On the plus side, the Trump administration did complete negotiations for an updated North American Free Trade Agreement in 2018, an accomplishment widely embraced by produce leaders in the U.S., Mexico and Canada. Still, Mexico did not lift its retaliatory tariffs on U.S. apple imports, even with the completion of the trade deal.
New NAFTA negotiations completed
By Tom Karst
The North American Free Trade Agreement has a different name but otherwise doesn’t change much for fresh produce marketers.
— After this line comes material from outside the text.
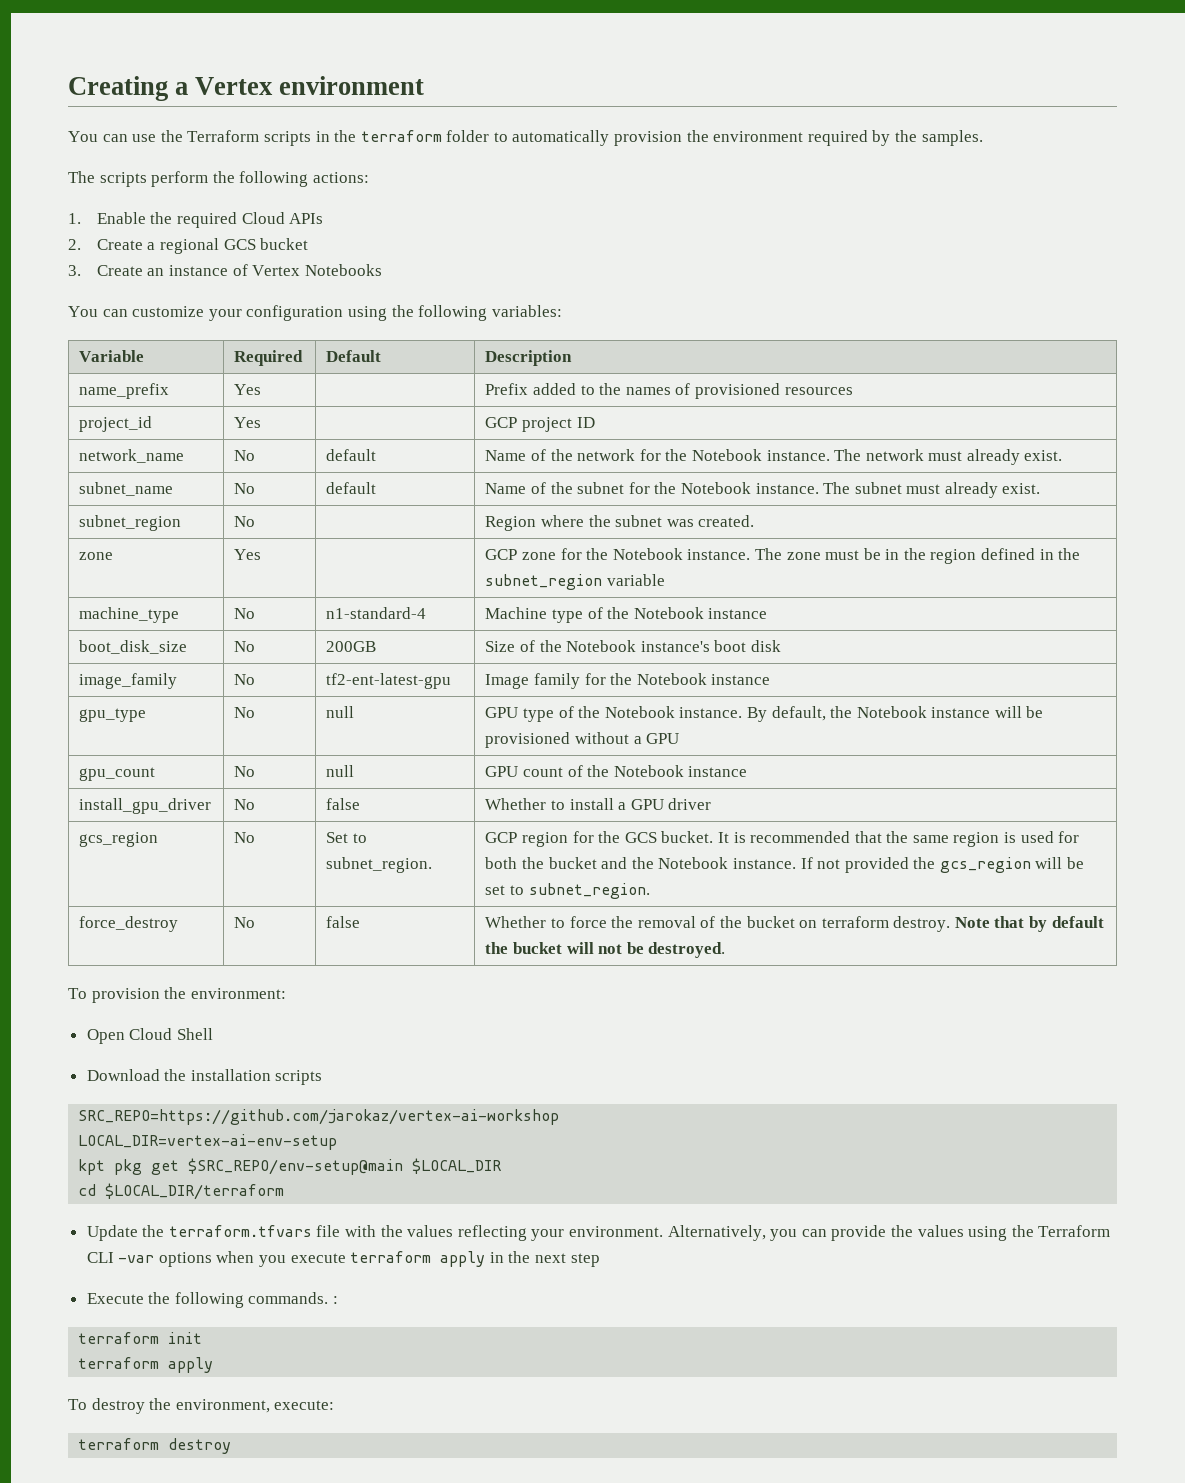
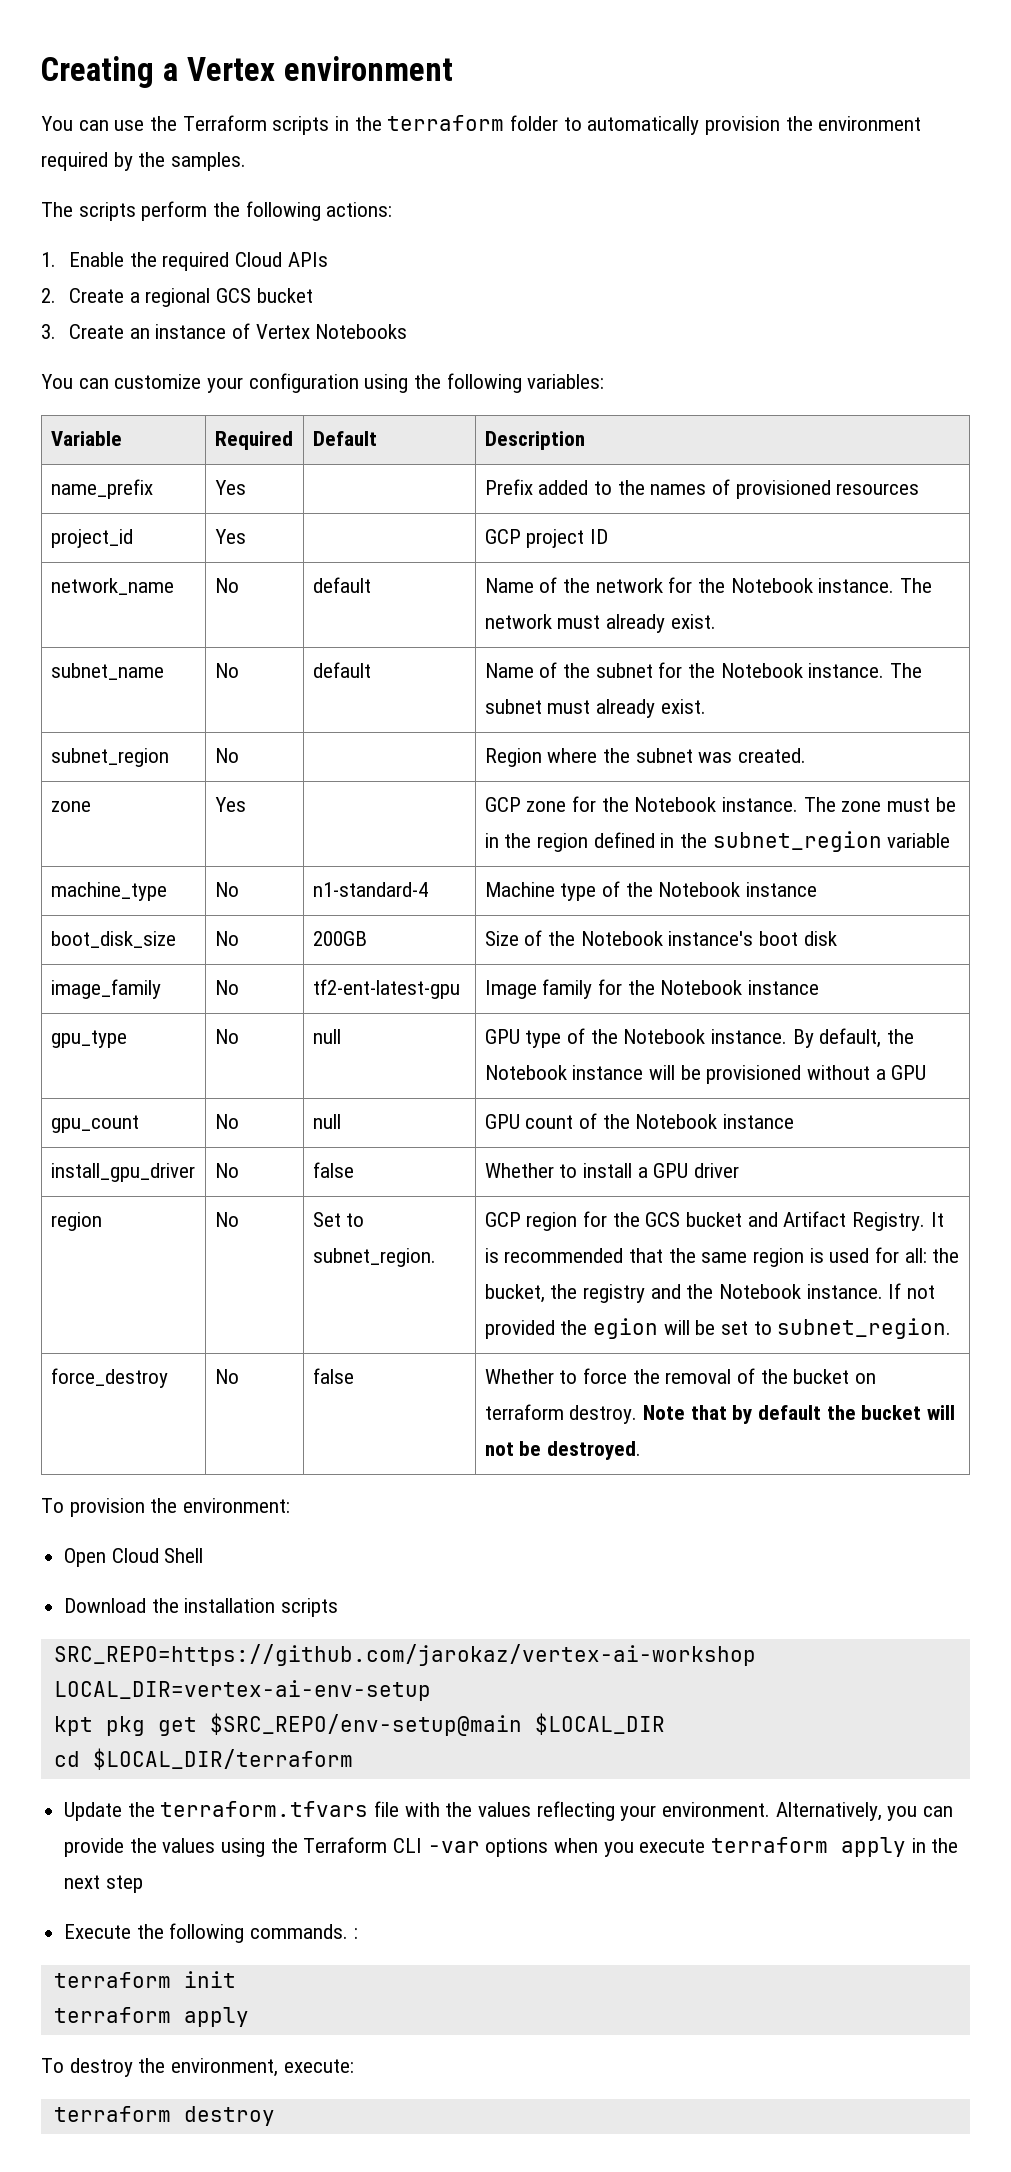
[79,832,159,847] gcs_region -> [50,1212,102,1231] region
[661,831,714,843] bucket. -> [685,1211,925,1231] bucket and Artifact Registry.
[485,857,597,869] both the bucket -> [904,1248,960,1263] [484,1284,645,1303] all: the bucket, the registry
[939,857,1031,873] gcs_region -> [592,1318,658,1339] egion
Bringing Canada into an agreement already embraced by Mexico and the U.S. in late August, negotiators on Sept. 30 agreed on “NAFTA 2.0” with a new trade deal called the United States-Mexico-Canada Agreement (USMCA), refreshing the original agreement in place since 1994.
“In terms of tariff treatment, (the agreement) is generally open for fresh produce, and that’s good,” said Richard Owen, vice president of global business development at the Newark, Del.-based Produce Marketing Association. The major friction point for the negotiations were dairy and auto issues, Owen said. Once those issues were resolved, the talks were concluded rapidly, he said.
Trump can sign the deal after 60 days — November 30 — but Congress may take until next year to vote it up or down.
The House Ways and Means Committee and the Senate Finance Committee will likely have hearings on the trade agreement but cannot make any changes to the text, Owen said.
The agreement provides certainty to produce companies doing business in North America, Owen said, with a six-year review and a 16-year duration of the agreement.
“United Fresh looks forward to working with Congress to achieve the swift approval of this new agreement,” Tom Stenzel, president and CEO of the United Fresh Produce Association, said in a statement.
The leadership of the Canadian Produce Marketing Association also expressed satisfaction with the deal, stating that the agreement will ensure that the supply chains of the fresh produce industry remain integrated.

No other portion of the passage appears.